» What needs to be done: Report the count of lines containing the word "vagrant" in the entries below, and nothing more.

(Revision comparison data)
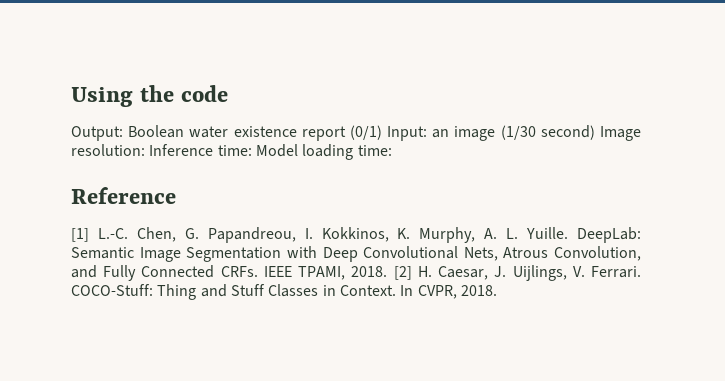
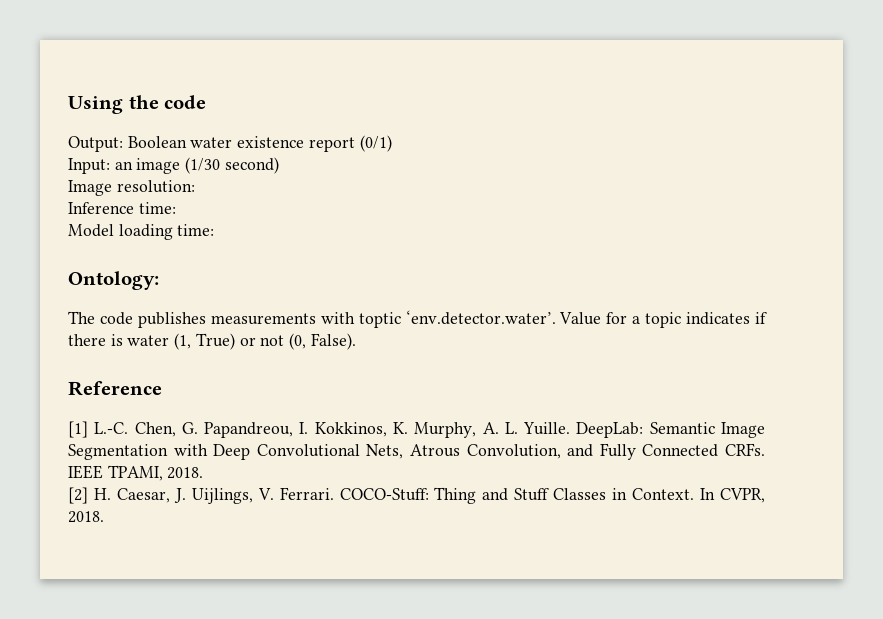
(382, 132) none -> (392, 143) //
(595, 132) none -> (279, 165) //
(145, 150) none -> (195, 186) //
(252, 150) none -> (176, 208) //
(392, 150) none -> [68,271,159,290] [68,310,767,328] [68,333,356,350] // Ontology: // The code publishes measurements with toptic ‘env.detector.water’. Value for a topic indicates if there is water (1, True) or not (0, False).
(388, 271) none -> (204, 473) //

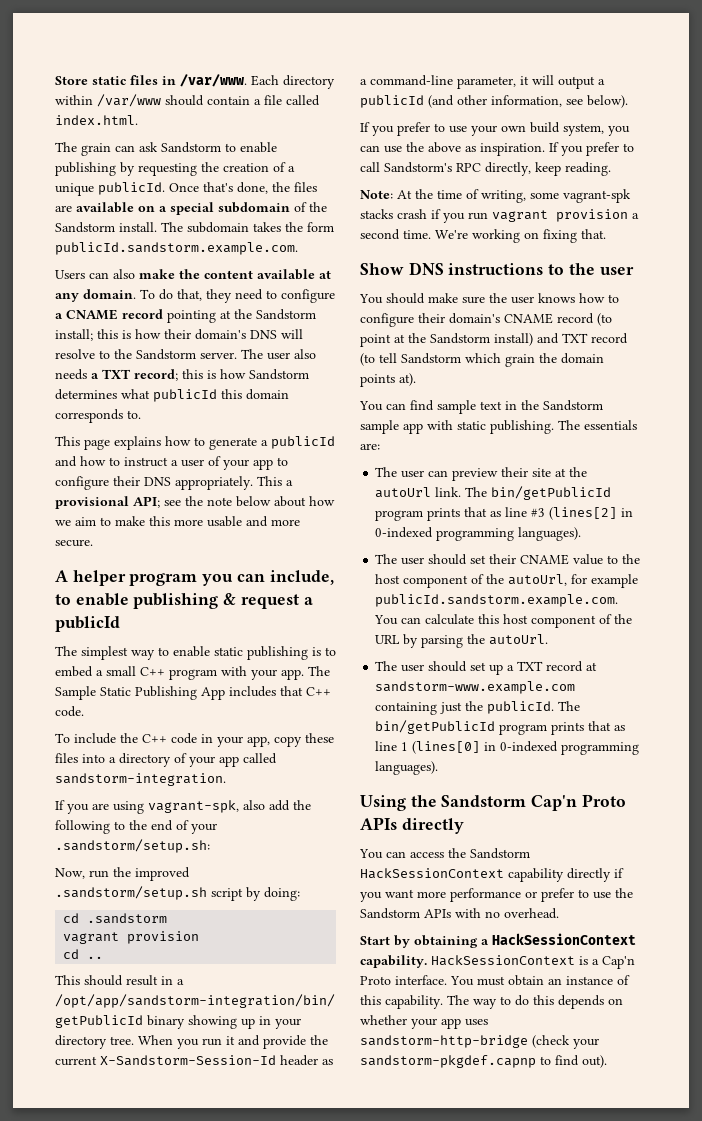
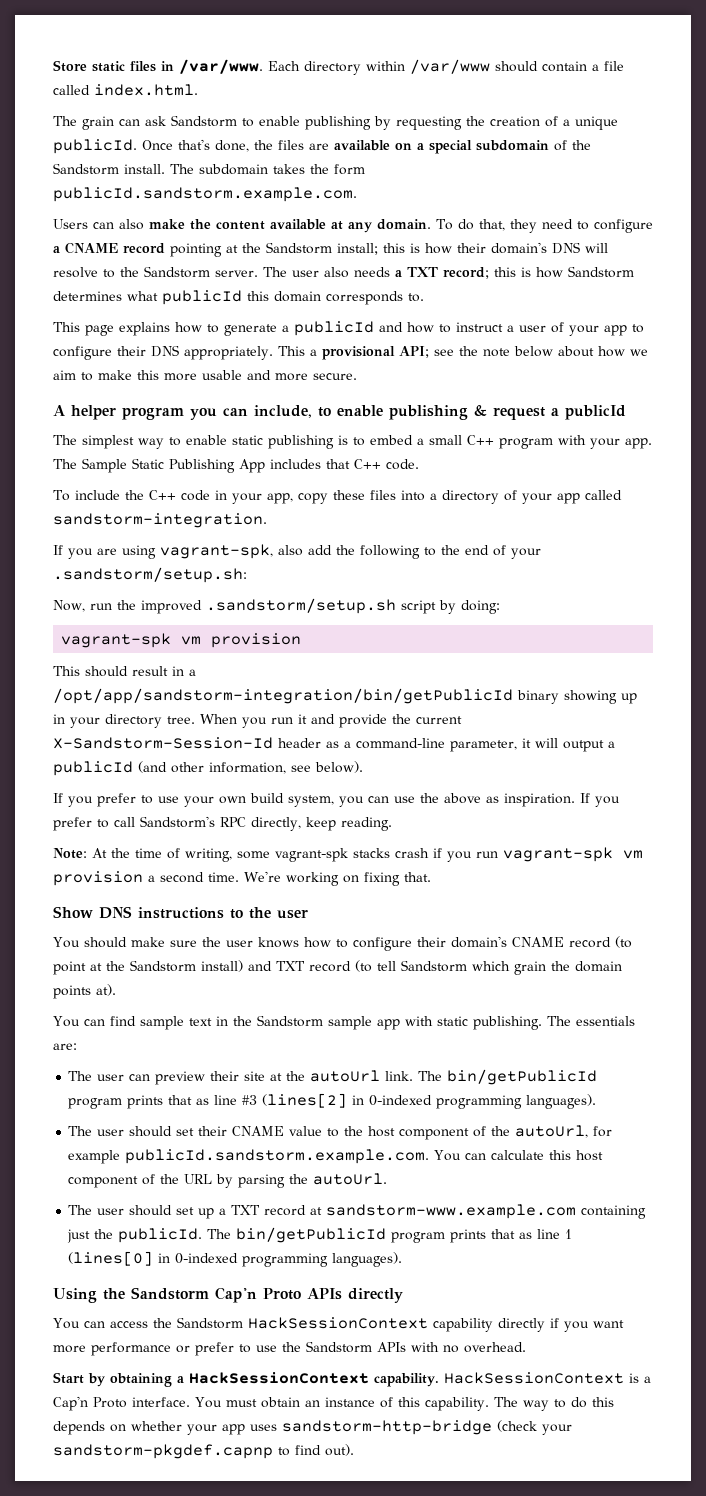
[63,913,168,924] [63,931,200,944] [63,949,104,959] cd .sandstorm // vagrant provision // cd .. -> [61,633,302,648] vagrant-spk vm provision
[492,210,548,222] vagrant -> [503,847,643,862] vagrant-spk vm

» Written answer: 2